Конечно, капитан Дружинин не смог сдержать своего обещания молчать всю дорогу до Петербурга, и общий разговор шел все шесть дней поездки. Естественным образом этот разговор вращался в основном вокруг письмоводителя Ласточкина.
— Я не знаю, какую методу примет господин статский советник, — заявил в первый же день пути поручик Машников, — но могу сообщить, как бы действовали господа офицеры из нашего жандармского управления. Они бы без долгих разговоров взяли бы этого письмоводителя и допросили его со всей строгостью. Глядишь, и заговорил бы!
— Со всей строгостью — это что же, иголки под ногти загонять? — спросил Дружинин, не считавший нужным скрывать свою неприязнь к навязанному им спутнику.
— Помилуйте, господин титулярный советник! Что вы такое говорите! — воскликнул поручик. — Шутить, наверно, изволите? В Российской империи пытка при допросах не употребляется со времен великой императрицы Екатерины, запретившей оную своим высочайшим указом. И без всякой пытки злоумышленники признаются, из одного лишь трепета перед начальством. Каковой трепет присущ всякому подданному империи.
— Ну, это вы, наверно, преувеличиваете, поручик, — заметила Катя. — Неужели от одного лишь трепета? Небось, каторги боятся, да еще виселицы…
— Страх наказания, конечно, тоже играет свою роль, — с важным видом кивнул Машников. — Однако смею вас заверить, что зачастую речь о возможном наказании даже не заходит, а подозреваемые уже начинают давать показания. Причем самые искренние и подробные. Да что далеко ходить? Шесть лет назад я сам был свидетелем такого искреннего раскаяния. Это было, когда расследовалось известное дело заговорщиков из окружения господина Петрашевского. Я тогда только начинал свою службу в жандармском корпусе и наблюдал, какие полные показания давали и сам Петрашевский, и его подельники.

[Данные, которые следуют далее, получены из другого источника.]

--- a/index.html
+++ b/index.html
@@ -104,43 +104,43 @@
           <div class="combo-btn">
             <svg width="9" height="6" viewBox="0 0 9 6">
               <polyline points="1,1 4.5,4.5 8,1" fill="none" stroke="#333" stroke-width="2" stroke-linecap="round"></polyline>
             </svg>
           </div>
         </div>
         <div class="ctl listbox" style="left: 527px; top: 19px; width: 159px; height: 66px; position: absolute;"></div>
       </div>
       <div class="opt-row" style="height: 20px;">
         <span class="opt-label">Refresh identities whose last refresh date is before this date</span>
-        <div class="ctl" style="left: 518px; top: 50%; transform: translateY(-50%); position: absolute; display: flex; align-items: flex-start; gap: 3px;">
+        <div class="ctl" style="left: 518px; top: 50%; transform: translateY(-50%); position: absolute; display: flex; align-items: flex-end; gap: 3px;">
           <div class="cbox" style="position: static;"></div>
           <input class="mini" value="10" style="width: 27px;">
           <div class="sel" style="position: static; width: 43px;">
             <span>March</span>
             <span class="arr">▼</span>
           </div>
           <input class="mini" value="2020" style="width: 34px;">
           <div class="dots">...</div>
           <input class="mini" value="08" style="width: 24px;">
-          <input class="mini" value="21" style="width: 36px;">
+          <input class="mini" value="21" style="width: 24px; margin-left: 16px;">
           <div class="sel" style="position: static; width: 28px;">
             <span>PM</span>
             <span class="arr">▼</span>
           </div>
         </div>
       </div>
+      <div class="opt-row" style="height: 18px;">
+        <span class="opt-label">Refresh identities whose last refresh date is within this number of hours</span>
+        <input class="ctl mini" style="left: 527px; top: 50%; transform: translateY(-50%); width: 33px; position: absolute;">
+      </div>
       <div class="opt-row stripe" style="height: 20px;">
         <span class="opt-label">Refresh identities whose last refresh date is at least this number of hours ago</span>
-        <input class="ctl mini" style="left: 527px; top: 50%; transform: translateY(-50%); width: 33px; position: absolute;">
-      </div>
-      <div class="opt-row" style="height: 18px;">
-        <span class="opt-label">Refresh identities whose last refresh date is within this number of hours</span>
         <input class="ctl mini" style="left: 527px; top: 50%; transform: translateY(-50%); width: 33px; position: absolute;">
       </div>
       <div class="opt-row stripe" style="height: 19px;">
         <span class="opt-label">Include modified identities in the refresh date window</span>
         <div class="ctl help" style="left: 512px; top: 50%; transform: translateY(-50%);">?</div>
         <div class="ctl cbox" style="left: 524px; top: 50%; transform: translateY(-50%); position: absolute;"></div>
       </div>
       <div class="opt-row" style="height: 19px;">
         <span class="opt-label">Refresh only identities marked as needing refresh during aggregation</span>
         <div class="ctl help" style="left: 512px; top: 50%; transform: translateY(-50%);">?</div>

— Скажите, а в допросах писателя Достоевского вы тоже принимали участие? — спросила Катя. Выражение лица при этом у нее было какое-то не совсем понятное; во всяком случае, Машникову оно не понравилось.
— Как вы сказали? Достоевский? — переспросил поручик. — Да, я слышал, был там такой артиллерийский поручик. И, кажется, он действительно что-то сочинял. Но в его допросах мне участвовать не пришлось. А что, вы о нем что-то слышали?

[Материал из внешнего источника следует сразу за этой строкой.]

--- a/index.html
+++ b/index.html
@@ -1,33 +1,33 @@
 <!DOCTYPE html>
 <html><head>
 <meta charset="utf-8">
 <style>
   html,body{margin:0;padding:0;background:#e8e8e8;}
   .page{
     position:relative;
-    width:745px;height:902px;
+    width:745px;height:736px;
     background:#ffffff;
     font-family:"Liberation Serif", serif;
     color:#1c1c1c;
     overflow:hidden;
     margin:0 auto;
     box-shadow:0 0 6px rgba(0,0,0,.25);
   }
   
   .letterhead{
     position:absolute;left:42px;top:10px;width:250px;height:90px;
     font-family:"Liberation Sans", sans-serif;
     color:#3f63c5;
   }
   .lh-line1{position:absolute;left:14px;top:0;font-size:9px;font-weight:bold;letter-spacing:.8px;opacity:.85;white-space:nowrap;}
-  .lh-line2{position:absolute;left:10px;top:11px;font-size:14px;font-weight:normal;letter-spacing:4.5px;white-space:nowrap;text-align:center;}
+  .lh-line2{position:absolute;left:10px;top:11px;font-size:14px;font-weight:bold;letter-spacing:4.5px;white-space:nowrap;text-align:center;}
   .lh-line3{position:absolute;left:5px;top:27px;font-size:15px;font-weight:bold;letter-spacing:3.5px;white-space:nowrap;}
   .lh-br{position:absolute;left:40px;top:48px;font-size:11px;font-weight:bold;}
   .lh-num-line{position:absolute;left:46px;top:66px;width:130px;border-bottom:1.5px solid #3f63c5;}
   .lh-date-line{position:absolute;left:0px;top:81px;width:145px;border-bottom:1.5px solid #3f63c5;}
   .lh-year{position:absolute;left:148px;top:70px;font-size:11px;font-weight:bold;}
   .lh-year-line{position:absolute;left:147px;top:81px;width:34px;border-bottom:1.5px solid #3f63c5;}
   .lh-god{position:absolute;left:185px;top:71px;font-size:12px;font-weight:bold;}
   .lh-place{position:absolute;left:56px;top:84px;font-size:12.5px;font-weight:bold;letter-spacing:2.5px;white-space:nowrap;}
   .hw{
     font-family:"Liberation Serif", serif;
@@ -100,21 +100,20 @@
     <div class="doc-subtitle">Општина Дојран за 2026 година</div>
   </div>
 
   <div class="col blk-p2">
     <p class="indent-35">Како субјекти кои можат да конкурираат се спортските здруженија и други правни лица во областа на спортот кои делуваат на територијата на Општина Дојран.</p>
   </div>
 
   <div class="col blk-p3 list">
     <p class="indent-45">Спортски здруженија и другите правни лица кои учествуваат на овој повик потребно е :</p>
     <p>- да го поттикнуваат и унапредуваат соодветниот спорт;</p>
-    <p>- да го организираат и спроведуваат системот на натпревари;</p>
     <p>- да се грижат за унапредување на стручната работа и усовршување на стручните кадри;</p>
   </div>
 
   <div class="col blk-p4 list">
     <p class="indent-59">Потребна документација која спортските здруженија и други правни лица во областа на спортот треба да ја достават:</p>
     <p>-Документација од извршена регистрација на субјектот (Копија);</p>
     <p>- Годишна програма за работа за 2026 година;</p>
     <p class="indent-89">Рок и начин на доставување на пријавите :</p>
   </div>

— Да так, кое-что, — кивнула Катя. — Но скажите, к чему вы все это нам рассказываете? В нашем случае вы тоже предлагаете так действовать? Задержать Степана Ласточкина, отвезти в жандармское управление и хорошенько допросить?

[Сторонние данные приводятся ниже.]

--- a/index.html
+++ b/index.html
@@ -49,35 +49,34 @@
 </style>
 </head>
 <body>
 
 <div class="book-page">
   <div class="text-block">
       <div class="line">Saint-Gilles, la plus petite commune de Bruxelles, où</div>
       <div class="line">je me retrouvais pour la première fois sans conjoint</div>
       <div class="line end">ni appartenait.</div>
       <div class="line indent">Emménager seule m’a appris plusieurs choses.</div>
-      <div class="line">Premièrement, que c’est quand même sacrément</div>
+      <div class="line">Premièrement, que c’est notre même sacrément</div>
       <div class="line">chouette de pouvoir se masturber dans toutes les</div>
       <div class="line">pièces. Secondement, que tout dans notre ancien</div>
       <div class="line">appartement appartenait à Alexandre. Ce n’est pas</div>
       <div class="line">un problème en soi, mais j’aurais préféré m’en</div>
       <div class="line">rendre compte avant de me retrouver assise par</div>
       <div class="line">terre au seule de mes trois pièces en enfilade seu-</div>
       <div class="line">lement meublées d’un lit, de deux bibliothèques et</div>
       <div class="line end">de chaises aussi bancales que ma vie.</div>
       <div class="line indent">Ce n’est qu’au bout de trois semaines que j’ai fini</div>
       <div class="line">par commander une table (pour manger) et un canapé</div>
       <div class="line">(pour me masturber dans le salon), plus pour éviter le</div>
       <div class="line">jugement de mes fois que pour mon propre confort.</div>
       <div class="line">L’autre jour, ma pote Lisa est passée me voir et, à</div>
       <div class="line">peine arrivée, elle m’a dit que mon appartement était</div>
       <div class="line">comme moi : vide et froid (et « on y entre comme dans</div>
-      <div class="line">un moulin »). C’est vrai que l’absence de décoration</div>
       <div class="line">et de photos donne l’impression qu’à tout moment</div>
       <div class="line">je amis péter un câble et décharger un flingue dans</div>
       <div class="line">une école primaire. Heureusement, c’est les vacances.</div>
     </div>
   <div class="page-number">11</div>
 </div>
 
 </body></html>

— Нет, дражайшая Екатерина Дмитриевна, не предлагаю, — отвечал Машников. — Несмотря на очевидные преимущества данной методы, есть в ней один недостаток.
— Какой же, позвольте узнать?
— Возможность осечки, вот какой. Потому что иногда встречаются такие характеры — кремень, да и только. Молчат, как воды в рот набрали. Говори такому, что хочешь, напоминай про Божью кару, про святость престола — ничего на него не действует. И что тогда делать? Как я понял из некоторых слов господина статского советника, в нашем случае промедление нежелательно, надо действовать как можно быстрее.
— Да уж, медлить не стоит… — произнесла Катя, переглянувшись с Дружининым. — И как же нам поступить в таком случае?
— Чтобы объект не имел возможности запираться, необходимо собрать на него неопровержимые улики! — с важным видом заявил поручик. — А для этого надо провести предварительное наблюдение. Установить его связи, характер, привычки — словом, выяснить все, что можно!
— Да, вот уж действительно важная новость! — не скрывая издевки, воскликнул Дружинин. — Сами мы нипочем бы не догадались, что за письмоводителем надо установить слежку!
— Уж не знаю, догадались бы вы или нет… — обиженно проворчал Машников.